THE TASK :: Would you please return the lines of the entries below starting at the line that has "- The ISC/CM" and ending at the line that has "or ICFDIDD-TN account.", both included, exactly as they are?

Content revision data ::
+--

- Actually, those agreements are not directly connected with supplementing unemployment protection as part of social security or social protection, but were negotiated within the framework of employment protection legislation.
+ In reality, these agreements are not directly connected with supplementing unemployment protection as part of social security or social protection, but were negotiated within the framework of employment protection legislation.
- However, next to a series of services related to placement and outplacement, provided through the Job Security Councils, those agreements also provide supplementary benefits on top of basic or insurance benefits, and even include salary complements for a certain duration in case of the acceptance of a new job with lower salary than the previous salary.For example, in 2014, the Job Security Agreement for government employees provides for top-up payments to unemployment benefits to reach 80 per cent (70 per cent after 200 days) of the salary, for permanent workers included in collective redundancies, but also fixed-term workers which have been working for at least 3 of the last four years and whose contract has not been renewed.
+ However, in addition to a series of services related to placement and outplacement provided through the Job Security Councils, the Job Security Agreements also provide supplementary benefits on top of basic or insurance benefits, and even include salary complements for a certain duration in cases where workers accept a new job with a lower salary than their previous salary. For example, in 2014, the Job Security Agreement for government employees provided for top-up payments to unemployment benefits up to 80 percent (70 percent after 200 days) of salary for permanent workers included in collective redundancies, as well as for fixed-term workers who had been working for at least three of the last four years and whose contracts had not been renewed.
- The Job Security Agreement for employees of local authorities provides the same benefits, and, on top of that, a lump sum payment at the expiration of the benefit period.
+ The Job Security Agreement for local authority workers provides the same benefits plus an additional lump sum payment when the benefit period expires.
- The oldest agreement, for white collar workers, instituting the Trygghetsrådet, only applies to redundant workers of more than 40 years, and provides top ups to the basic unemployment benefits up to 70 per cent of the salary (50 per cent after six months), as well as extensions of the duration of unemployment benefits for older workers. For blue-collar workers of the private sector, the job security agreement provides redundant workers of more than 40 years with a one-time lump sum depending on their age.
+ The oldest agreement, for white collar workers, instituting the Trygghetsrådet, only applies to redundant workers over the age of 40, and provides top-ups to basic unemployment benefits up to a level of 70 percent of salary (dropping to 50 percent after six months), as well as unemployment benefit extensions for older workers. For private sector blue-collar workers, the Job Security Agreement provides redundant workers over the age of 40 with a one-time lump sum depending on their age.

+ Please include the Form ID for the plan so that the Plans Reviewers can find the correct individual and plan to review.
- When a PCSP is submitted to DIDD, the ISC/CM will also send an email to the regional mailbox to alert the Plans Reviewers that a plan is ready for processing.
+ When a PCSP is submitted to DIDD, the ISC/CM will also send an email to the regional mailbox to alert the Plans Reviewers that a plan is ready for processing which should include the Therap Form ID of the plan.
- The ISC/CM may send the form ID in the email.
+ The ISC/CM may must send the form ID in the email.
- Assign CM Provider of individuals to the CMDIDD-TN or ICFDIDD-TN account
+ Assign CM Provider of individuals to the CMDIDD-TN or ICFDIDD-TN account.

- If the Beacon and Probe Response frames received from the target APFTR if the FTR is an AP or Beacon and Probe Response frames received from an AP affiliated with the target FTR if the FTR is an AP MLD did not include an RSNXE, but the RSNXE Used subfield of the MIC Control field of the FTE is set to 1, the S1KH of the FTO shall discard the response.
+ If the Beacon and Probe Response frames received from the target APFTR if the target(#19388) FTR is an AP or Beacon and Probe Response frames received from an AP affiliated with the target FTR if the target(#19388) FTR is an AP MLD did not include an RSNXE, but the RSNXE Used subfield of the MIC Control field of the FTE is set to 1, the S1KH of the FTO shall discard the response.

+--

OUTPUT FOR THIS TASK ::
- The ISC/CM may send the form ID in the email.
+ The ISC/CM may must send the form ID in the email.
- Assign CM Provider of individuals to the CMDIDD-TN or ICFDIDD-TN account
+ Assign CM Provider of individuals to the CMDIDD-TN or ICFDIDD-TN account.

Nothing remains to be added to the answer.